# Your objective:
This exercise calls for the line with "冯轶骋 | 科研类型: 学科教学 -> 教育管理", the line with "纪玉婷 | 备注: 新增 -> 中期", and all lines between them in the material below, output exactly and with no other lines.

# Records for the exercise:
┏━━
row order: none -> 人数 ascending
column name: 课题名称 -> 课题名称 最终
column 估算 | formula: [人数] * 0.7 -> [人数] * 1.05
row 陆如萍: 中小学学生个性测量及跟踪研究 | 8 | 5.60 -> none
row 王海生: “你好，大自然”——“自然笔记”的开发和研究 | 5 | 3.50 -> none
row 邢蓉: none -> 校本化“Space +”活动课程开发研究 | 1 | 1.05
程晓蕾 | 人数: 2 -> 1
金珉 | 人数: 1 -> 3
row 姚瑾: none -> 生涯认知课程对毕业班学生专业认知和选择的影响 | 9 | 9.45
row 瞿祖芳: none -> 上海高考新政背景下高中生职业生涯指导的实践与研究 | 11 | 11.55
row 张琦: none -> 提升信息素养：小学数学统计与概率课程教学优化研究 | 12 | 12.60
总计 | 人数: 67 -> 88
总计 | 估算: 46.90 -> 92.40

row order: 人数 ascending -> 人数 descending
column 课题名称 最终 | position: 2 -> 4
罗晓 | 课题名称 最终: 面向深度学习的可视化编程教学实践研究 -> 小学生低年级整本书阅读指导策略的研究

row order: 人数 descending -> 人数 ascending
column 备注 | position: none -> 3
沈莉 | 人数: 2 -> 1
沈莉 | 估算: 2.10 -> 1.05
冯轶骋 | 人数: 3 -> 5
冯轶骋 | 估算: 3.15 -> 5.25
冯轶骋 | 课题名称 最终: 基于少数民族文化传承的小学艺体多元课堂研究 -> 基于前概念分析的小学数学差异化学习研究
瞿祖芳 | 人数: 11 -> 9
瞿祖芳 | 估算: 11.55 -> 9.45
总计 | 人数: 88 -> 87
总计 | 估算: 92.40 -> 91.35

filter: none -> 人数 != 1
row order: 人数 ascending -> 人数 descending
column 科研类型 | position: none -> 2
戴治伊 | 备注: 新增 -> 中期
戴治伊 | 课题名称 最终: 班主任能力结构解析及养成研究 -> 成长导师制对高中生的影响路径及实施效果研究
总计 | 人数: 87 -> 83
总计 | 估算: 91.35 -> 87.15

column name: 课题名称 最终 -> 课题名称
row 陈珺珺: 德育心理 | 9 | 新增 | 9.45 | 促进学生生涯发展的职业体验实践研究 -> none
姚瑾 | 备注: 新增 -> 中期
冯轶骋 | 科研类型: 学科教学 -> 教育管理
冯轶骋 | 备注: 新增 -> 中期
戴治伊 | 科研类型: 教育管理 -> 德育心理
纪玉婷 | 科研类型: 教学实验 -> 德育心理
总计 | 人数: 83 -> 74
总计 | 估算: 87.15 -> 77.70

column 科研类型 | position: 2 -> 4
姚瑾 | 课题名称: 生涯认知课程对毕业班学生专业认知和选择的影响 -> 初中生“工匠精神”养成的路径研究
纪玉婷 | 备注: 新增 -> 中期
┗━━
┏━━
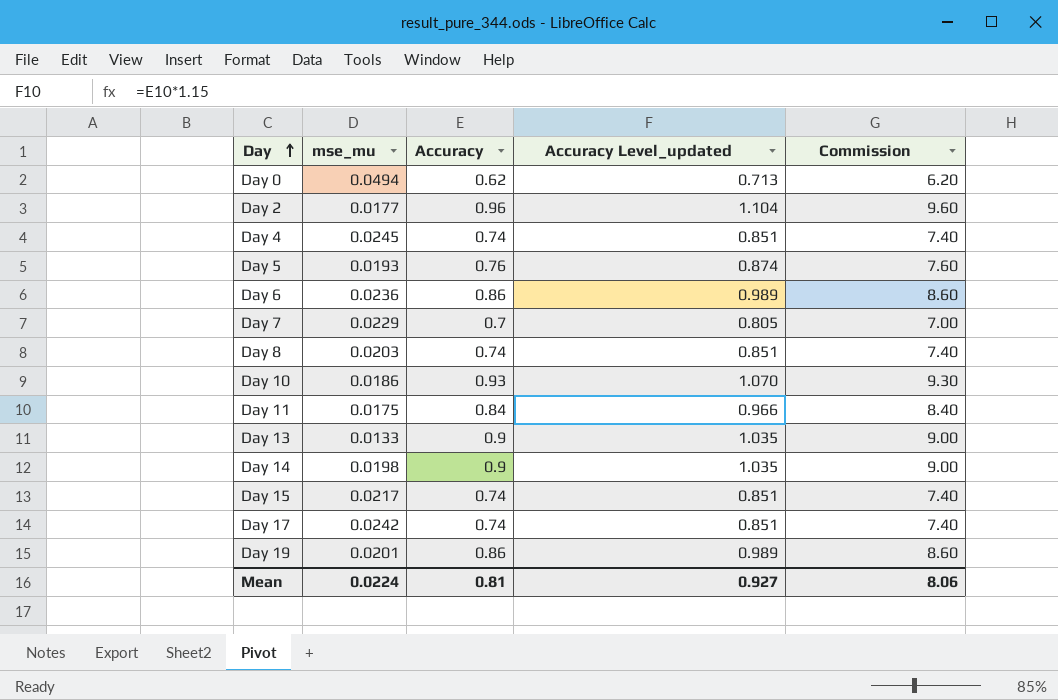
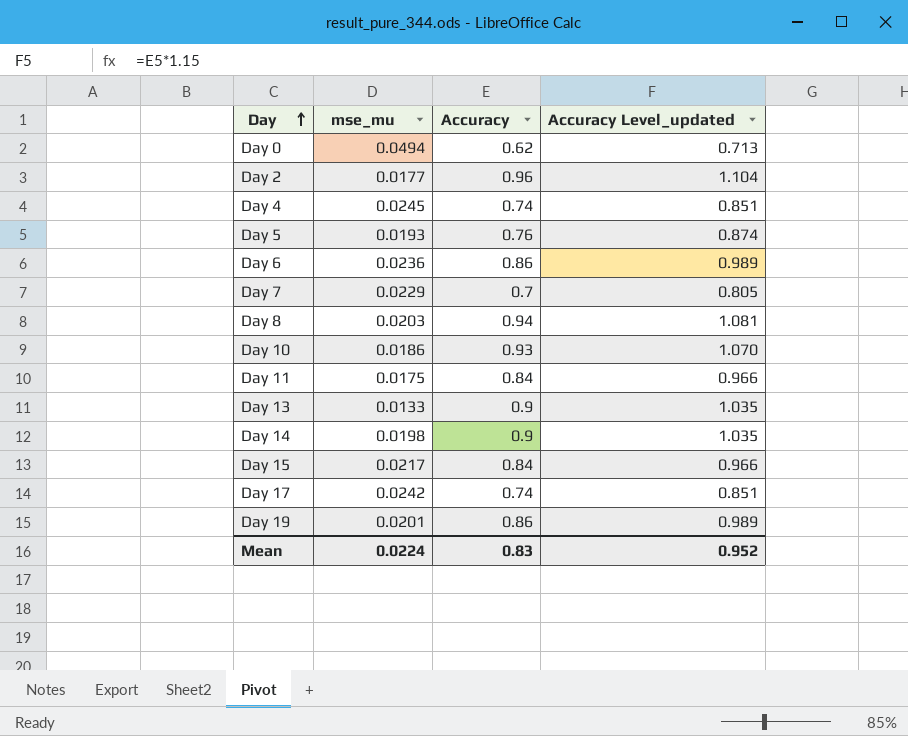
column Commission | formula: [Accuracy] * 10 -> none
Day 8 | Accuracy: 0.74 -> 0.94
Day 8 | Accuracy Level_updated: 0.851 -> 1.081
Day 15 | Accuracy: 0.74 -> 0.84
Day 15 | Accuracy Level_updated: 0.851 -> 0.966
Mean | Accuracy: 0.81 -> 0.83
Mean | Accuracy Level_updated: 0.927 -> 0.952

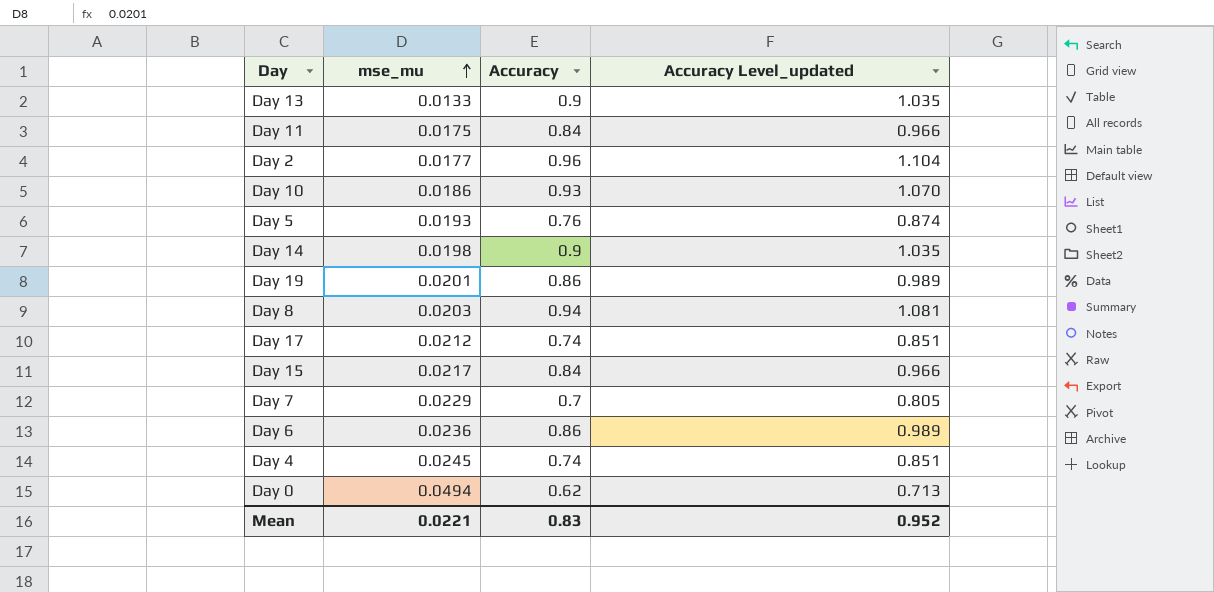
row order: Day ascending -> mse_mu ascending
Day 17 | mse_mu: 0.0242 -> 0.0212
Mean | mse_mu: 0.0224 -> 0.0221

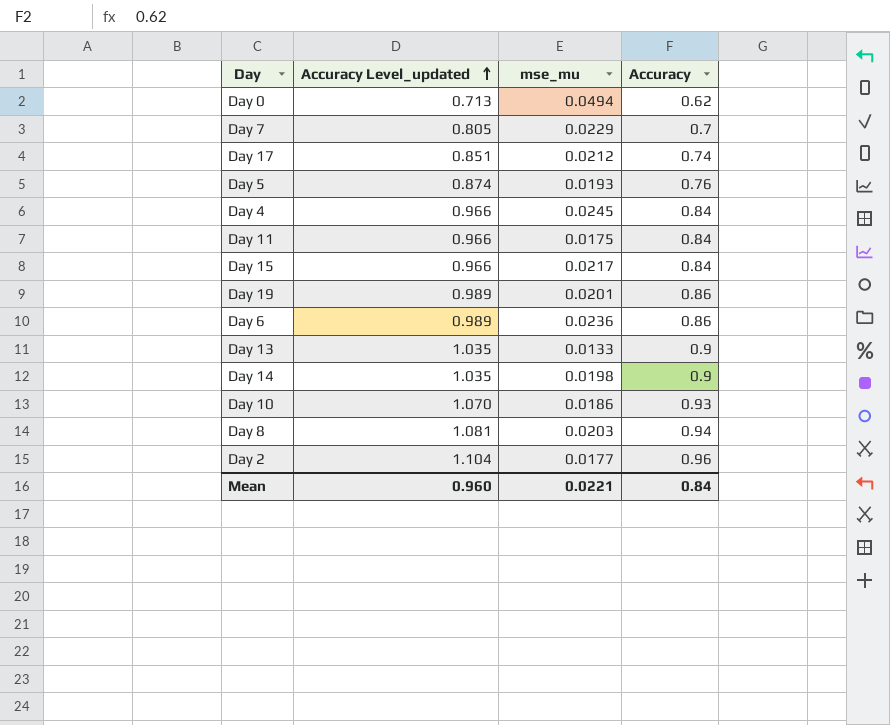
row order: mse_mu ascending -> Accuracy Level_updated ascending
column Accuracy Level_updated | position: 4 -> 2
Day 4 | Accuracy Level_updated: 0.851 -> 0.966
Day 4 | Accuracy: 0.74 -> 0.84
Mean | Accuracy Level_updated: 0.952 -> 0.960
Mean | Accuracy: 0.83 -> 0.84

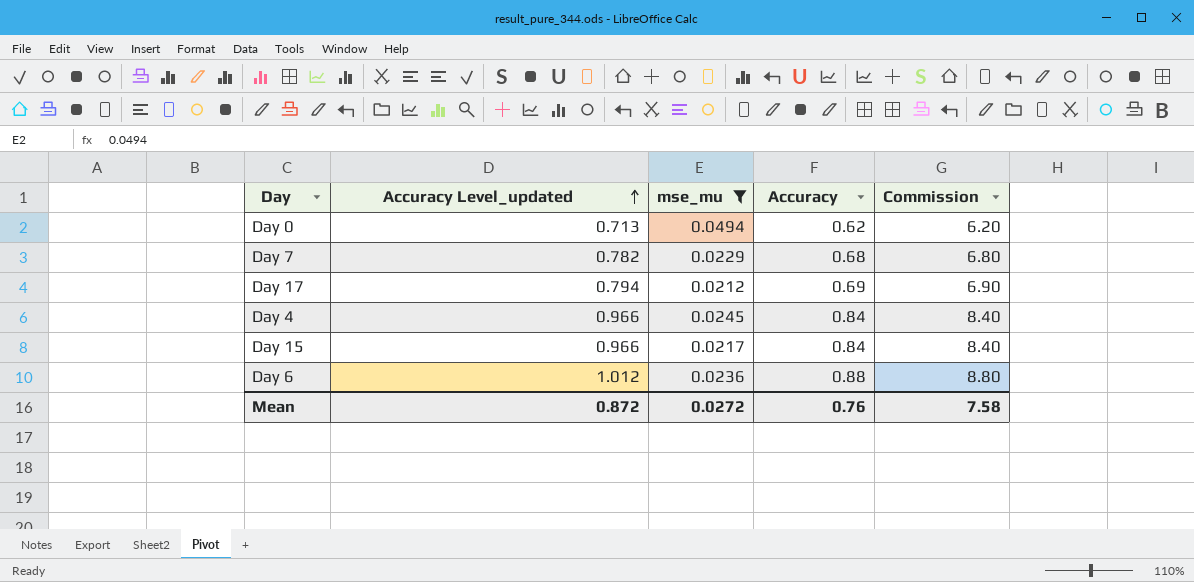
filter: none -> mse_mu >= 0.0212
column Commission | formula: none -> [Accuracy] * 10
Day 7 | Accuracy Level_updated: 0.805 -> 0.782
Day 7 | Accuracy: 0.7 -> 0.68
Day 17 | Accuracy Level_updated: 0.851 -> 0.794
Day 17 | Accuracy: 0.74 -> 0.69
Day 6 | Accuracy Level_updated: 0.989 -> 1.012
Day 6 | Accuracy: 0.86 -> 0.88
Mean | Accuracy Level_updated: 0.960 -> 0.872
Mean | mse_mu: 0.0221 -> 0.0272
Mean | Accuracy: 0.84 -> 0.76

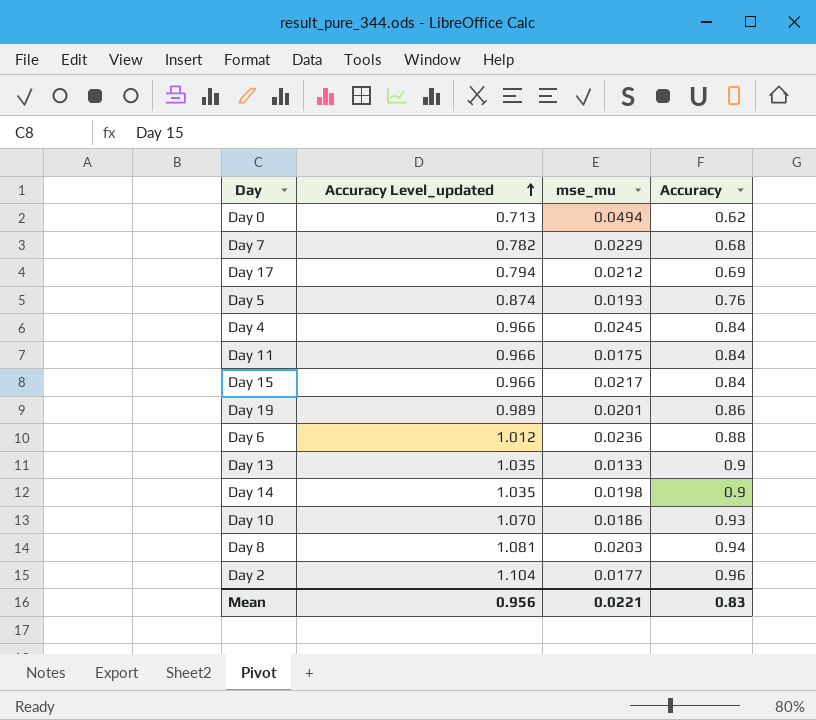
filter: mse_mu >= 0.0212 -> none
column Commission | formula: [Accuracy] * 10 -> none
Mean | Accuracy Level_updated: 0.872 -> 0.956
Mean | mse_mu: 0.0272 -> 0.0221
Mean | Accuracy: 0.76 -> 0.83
┗━━
# Result of this exercise:
冯轶骋 | 科研类型: 学科教学 -> 教育管理
冯轶骋 | 备注: 新增 -> 中期
戴治伊 | 科研类型: 教育管理 -> 德育心理
纪玉婷 | 科研类型: 教学实验 -> 德育心理
总计 | 人数: 83 -> 74
总计 | 估算: 87.15 -> 77.70

column 科研类型 | position: 2 -> 4
姚瑾 | 课题名称: 生涯认知课程对毕业班学生专业认知和选择的影响 -> 初中生“工匠精神”养成的路径研究
纪玉婷 | 备注: 新增 -> 中期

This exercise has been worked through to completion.